Through hard work and land acquisition, they expanded their holdings to 485 acres by 1828, becoming prominent figures in the Hawkesbury region.

=== Work as a Midwife ===
Throughout her working life, Sarah served as a midwife in the Wilberforce district, delivering the children of convict women and settlers, often without charge. In an era when trained medical personnel were rare and childbirth carried significant risks, Sarah's services were vital to the survival and growth of the community. Midwifery was one of the few respected professions open to women at the time, and Sarah's role as a government-sanctioned midwife highlights her importance.

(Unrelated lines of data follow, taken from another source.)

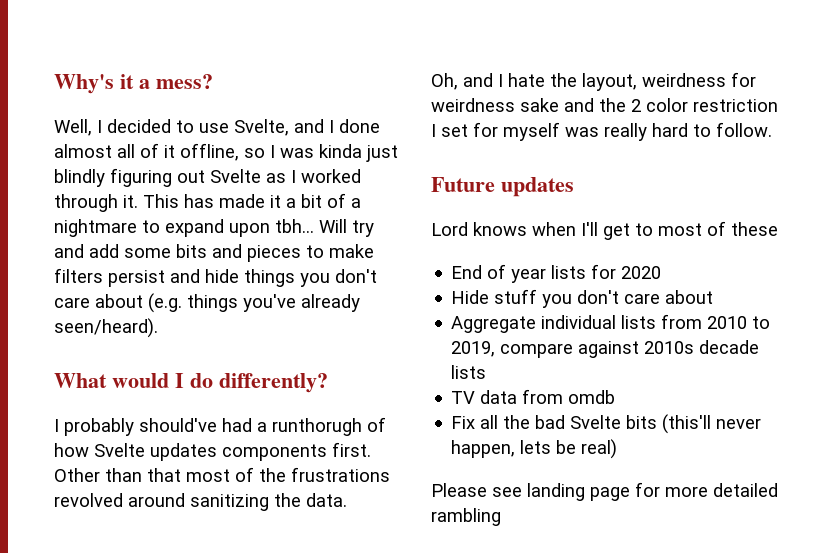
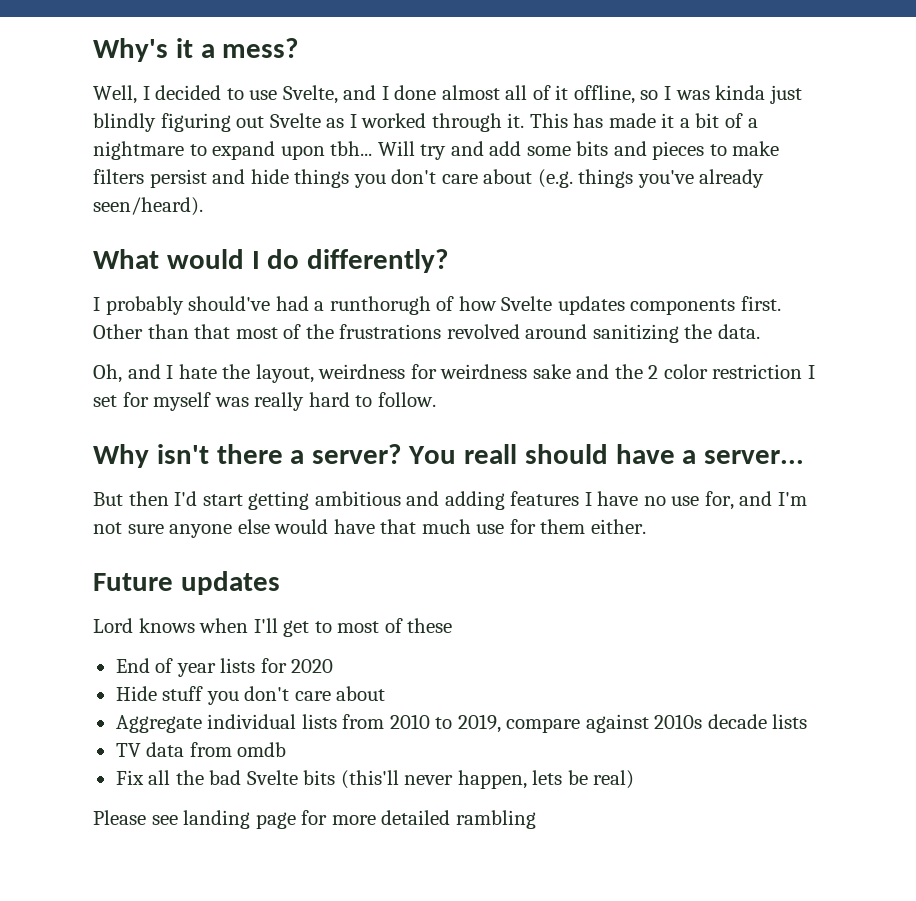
(772, 129) none -> [93,444,805,468] [93,491,808,510] [93,519,646,538] // Why isn't there a server? You reall should have a server... // But then I'd start getting ambitious and adding features I have no use for, and I'm not sure anyone else would have that much use for them either.

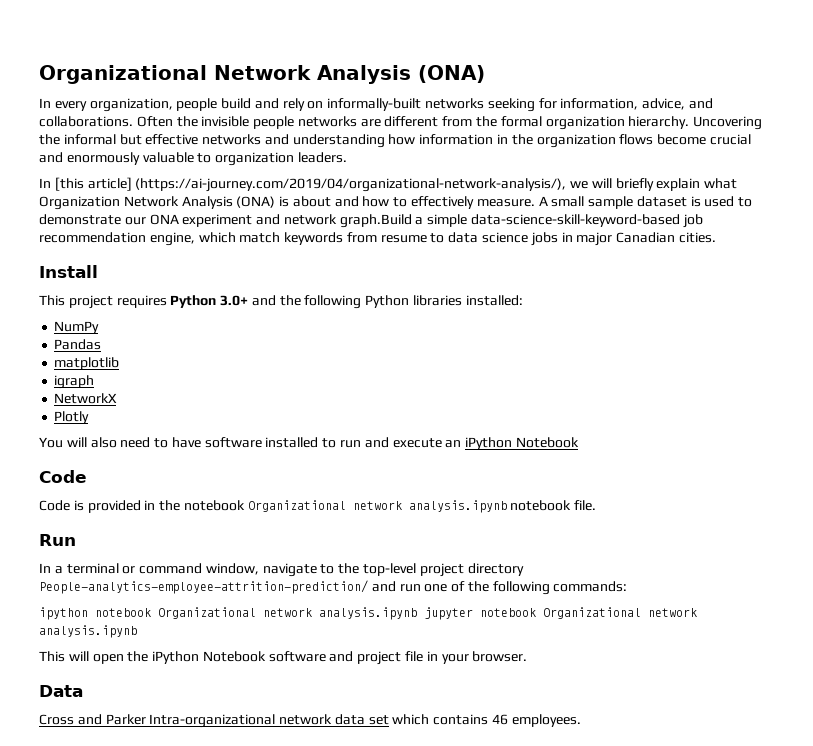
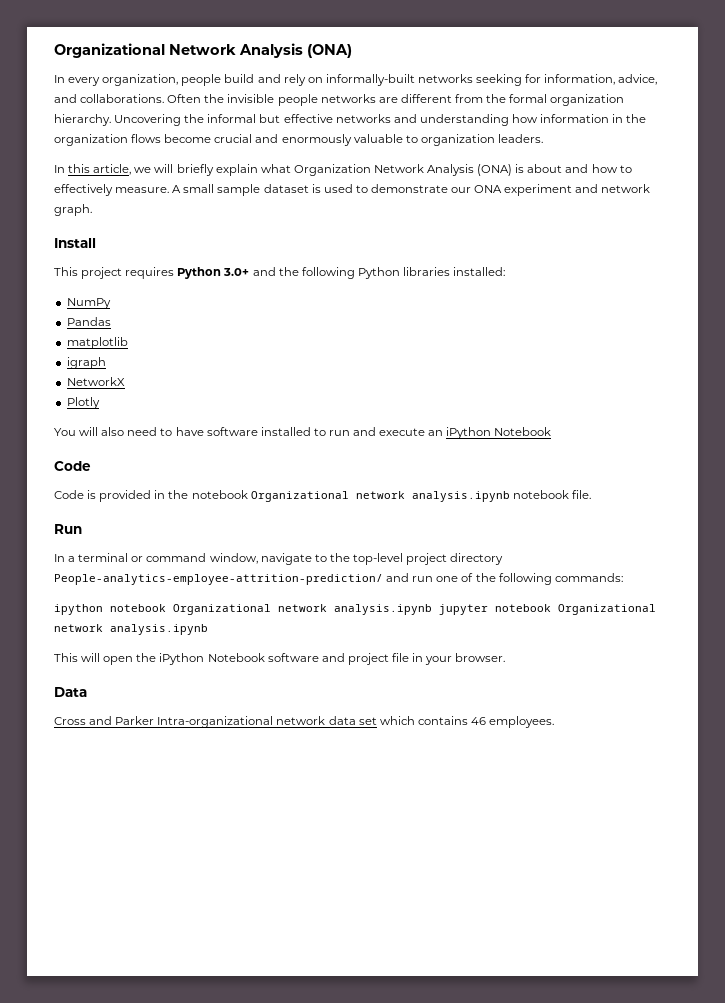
[54,177,567,192] [this article] (https://ai-journey.com/2019/04/organizational-network-analysis/), -> [68,164,132,175] this article,
[339,214,703,228] [39,232,716,246] graph.Build a simple data-science-skill-keyword-based job recommendation engine, which match keywords from resume to data science jobs in major Canadian cities. -> [54,204,92,216] graph.

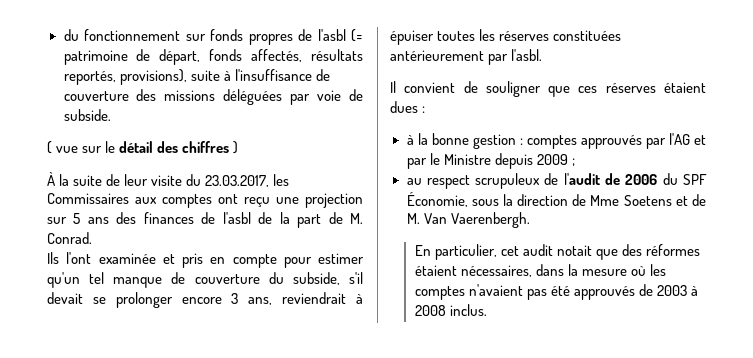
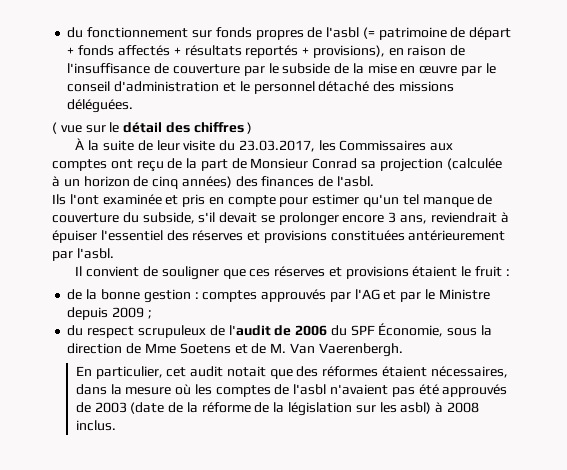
[159,49,363,65] [63,69,330,85] [63,89,363,105] [63,109,111,121] départ, fonds affectés, résultats reportés, provisions), suite à l'insuffisance de couverture des missions déléguées par voie de subside. -> [469,27,512,40] [67,45,466,58] [67,63,496,76] [67,81,454,94] [67,99,134,113] départ + fonds affectés + résultats reportés + provisions), en raison de l'insuffisance de couverture par le subside de la mise en œuvre par le conseil d'administration et le personnel détaché des missions déléguées.
[276,193,363,208] [47,212,363,228] [47,232,92,244] une projection sur 5 ans des finances de l'asbl de la part de M. Conrad. -> [167,158,502,172] [52,176,375,189] de la part de Monsieur Conrad sa projection (calculée à un horizon de cinq années) des finances de l'asbl.
[437,29,550,41] toutes les réserves -> [100,230,327,243] l'essentiel des réserves et provisions
[664,82,706,93] [390,101,418,113] étaient dues -> [328,266,503,279] et provisions étaient le fruit
[406,135,414,145] à -> [67,289,83,300] de
[406,178,422,185] au -> [67,325,84,336] du
(465, 293) none -> [274,384,327,395] de l'asbl
(688, 290) none -> [130,402,432,416] (date de la réforme de la législation sur les asbl)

Although records are scarce, midwives like Sarah often learned their skills through apprenticeships or were selected based on prior experience rather than formal training. The conditions of childbirth in the early colony were harsh, with few supplies and high maternal and infant mortality rates, making her work essential.

=== Legacy ===
A portrait of Sarah Cobcroft painted by Joseph Backler in 1856 captures her in old age as a strong and determined matriarch. She died on 31 May 1857, aged 85, and was buried alongside her husband in the family vault at Wilberforce Cemetery.

Sarah Cobcroft's life story corrects misconceptions about the women of the Second Fleet and sheds light on the vital role that free women played in supporting convict society through caregiving professions. Her contribution as a midwife and matriarch helped lay the foundations for the Wilberforce community.